(Dataset content)

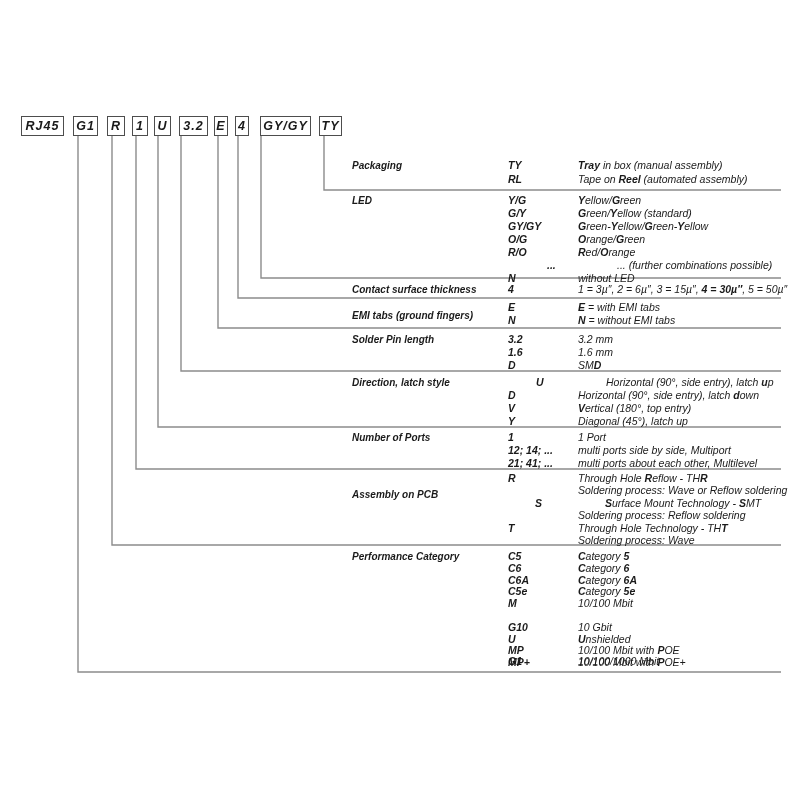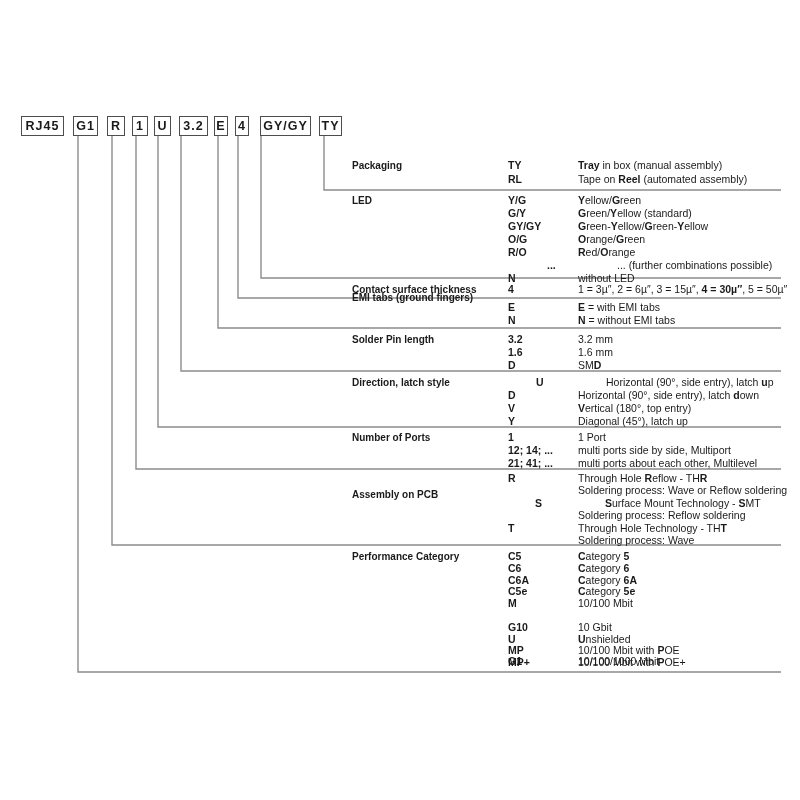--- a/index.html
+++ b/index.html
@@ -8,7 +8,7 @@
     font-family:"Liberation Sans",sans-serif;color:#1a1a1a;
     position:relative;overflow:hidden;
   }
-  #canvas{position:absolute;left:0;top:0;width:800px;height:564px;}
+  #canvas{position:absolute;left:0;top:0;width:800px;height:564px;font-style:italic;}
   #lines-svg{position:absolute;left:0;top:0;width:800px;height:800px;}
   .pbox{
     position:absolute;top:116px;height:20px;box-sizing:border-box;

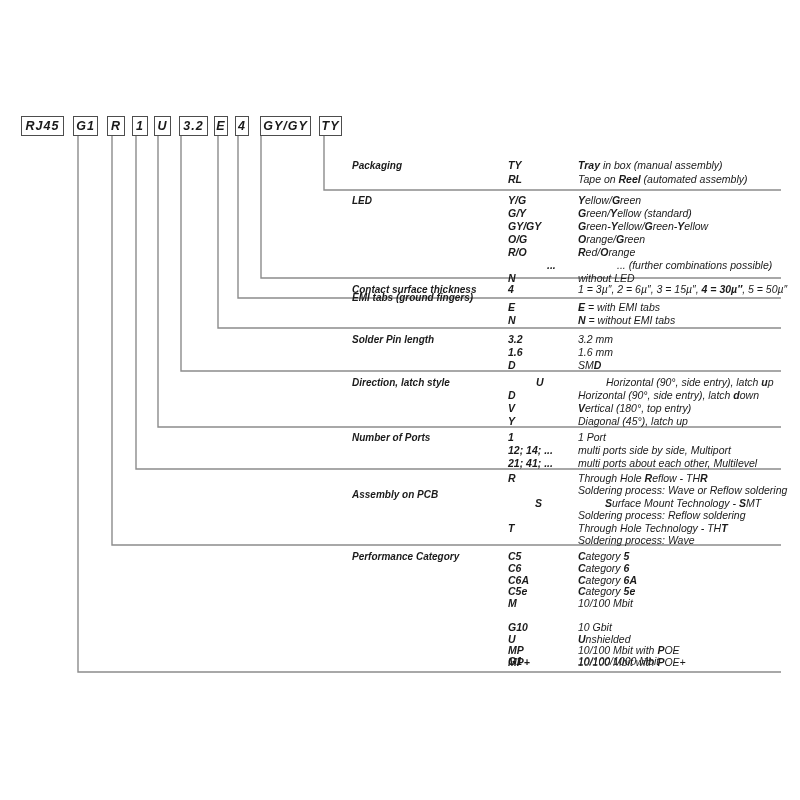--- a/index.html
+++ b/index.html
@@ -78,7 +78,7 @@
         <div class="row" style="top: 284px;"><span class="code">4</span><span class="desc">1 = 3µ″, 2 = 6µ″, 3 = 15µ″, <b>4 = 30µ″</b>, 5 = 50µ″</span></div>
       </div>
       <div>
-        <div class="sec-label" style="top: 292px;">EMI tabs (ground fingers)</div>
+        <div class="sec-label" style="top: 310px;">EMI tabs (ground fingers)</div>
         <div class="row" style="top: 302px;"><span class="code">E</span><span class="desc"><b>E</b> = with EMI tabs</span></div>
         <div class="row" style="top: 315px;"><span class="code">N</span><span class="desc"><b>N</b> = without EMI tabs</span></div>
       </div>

(End Dataset content)
(Dataset content)

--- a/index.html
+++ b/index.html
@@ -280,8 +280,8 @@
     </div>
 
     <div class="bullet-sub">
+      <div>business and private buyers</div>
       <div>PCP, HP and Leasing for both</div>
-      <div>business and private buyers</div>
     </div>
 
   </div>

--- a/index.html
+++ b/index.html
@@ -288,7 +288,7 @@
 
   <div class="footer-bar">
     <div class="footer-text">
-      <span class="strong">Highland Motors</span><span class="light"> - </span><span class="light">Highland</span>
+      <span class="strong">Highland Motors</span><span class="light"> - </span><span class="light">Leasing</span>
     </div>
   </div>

(End Dataset content)

Task directions
Across the listing, tally every line that includes the word "absolute" and supply the total alone.

Your response
4